心臓が、ぎゅっと掴まれたような気がした。
痛い。
鼓動が早くなった。
もう一度…
一樹は、遊史の顔に、自分の顔を近づけた。
もう一度だけ…
その唇に触れたい。
一樹は、ゆっくり、遊史の顔に近づいた。
まつ毛の一本一本まで、わかる距離になり、閉じられた瞼が、小刻みに揺れるのがわかった。
一樹の喉がゴクリと鳴り、身体の奥に、形容しきれない疼きを感じた。
遊史…好きだ。
そう思った瞬間だった。
いきなり、目の前の瞳がぱっちりと開いた。
それこそ、目の前にいる一樹に驚き、遊史は、弾けるように、身体を起こした。
「一樹?」
とっさに、一樹が言いつくろった。
「寝言、言ってたんだよ。」
「寝言?」
「だから、寝てるのかどうか、確認しようとして…」
「そうか。」
遊史は、苦笑した。
「この前、変な夢見たから、変な想像しちまった。」
「変な夢?」
「お前に、キスされた夢。最低だろ?」
遊史は、声をたてて笑った。
「まじか? お前、欲求不満だな。」
同じテンションで笑いながら、一樹は、何故か泣きそうになって、台所に逃げた。
「で、俺、何て寝言言ったんだ?」
遊史が台所に向かって声をかける。
「何か、わけわかんないこと。
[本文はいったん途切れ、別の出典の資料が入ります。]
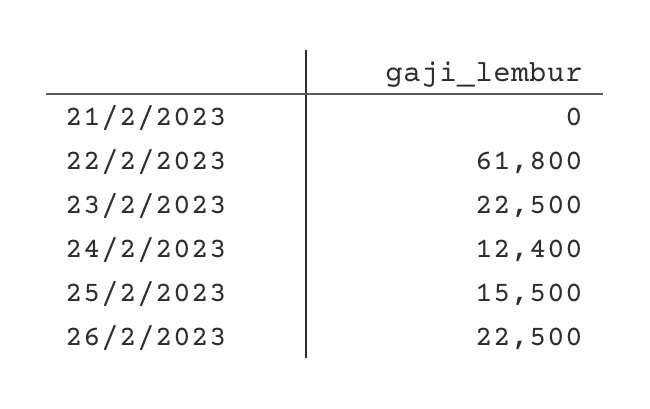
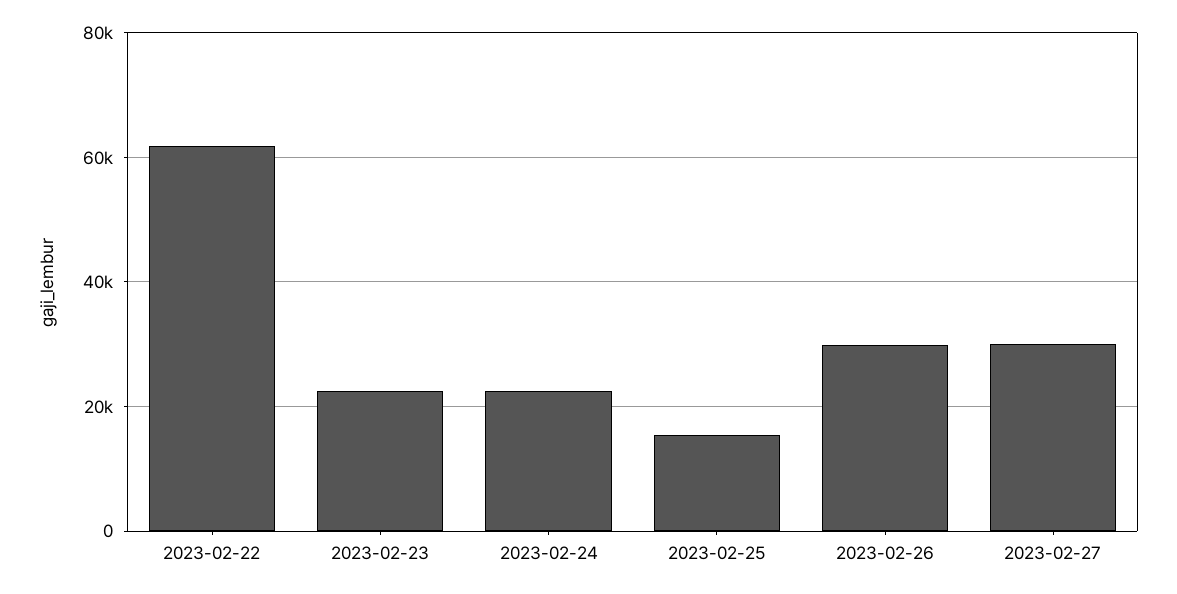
21/2/2023: 0 -> none
24/2/2023: 12400 -> 22000
26/2/2023: 22500 -> 30000
2023-02-27: none -> 30000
」
「ふ-ん。」
遊史の為に、パンを焼き、遊史の為に、野菜を刻み、遊史の為にウインナーと卵を焼き、遊史の為に、珈琲を入れる。
嬉しい作業なのに、哀しいのは何故だろう。
お前にキスされた夢、最低だろ?
遊史の明るい声が、何度も頭の中でリフレインする。
遊史は、少し頭痛はすると言ったが、前回に比べると、二日酔いとはいえないくらい元気だった。
朝食が並ぶと、本当に嬉しそうに笑った。
「いいね。ずっと珈琲だけで会社行ってたから、こんなにしっかりした朝ごはんなんて、久しぶりだ。この前は、せっかく用意してくれたのに、吐き気がひどくて食べれなかったからな。」
遊史は、あの時は、悪かったと、酔っぱらって、ここに連れて帰られた夜と、二日酔いの朝のことを謝った。
「本当に、死にそうでさ。あの後、タクシー拾って帰ったんだけど、あと、5分乗ってたら、間違いなく、タクシーの中にぶちまけてたな。」
快活に笑う遊史は、何か、憑き物が落ちたからのように、囚われたものから、解放されているようだった。
普段、激しい感情を出さない男が、初めて人前で、感情を吐露した。
泣いたら、すっとする。
泣けば、落ち着く
そんな話は、よく耳にするが、それは、本当のことだったらしい。
泣いたことが、遊史にとっては、精神衛生上にも良かったことは、今の遊史を見てもあきらかだ。
酒の力を借りた。
けれども、酔わなきゃ、言えないことだったし、酔わなきゃ、泣けなかったはずだ。
「みっともないとこ、見られちまったな。」
遊史は、ちょっと恥ずかしそうに笑って、言った。
「ありがとう。お前のお陰で、何か、吹っ切れたよ。」
「いや、俺は何も…。」
一樹が言いかけると、遊史は、もう少し大人になったかのように、深い笑みを見せた。
「罪悪感は、一生、持ち続けると思う。香子に対する俺の負い目も、多分、消えない。」
「…。」
「でも、あのまま、義務感で、香子と向き合っても、きっと、上手くいかなかった。俺に、それだけの器量がなかったということだ。情けないけど、所詮、この程度の男なんだ。これが今の俺なんだって認めるよう努力するよ。」
そう笑った遊史は、いつもの遊史だった。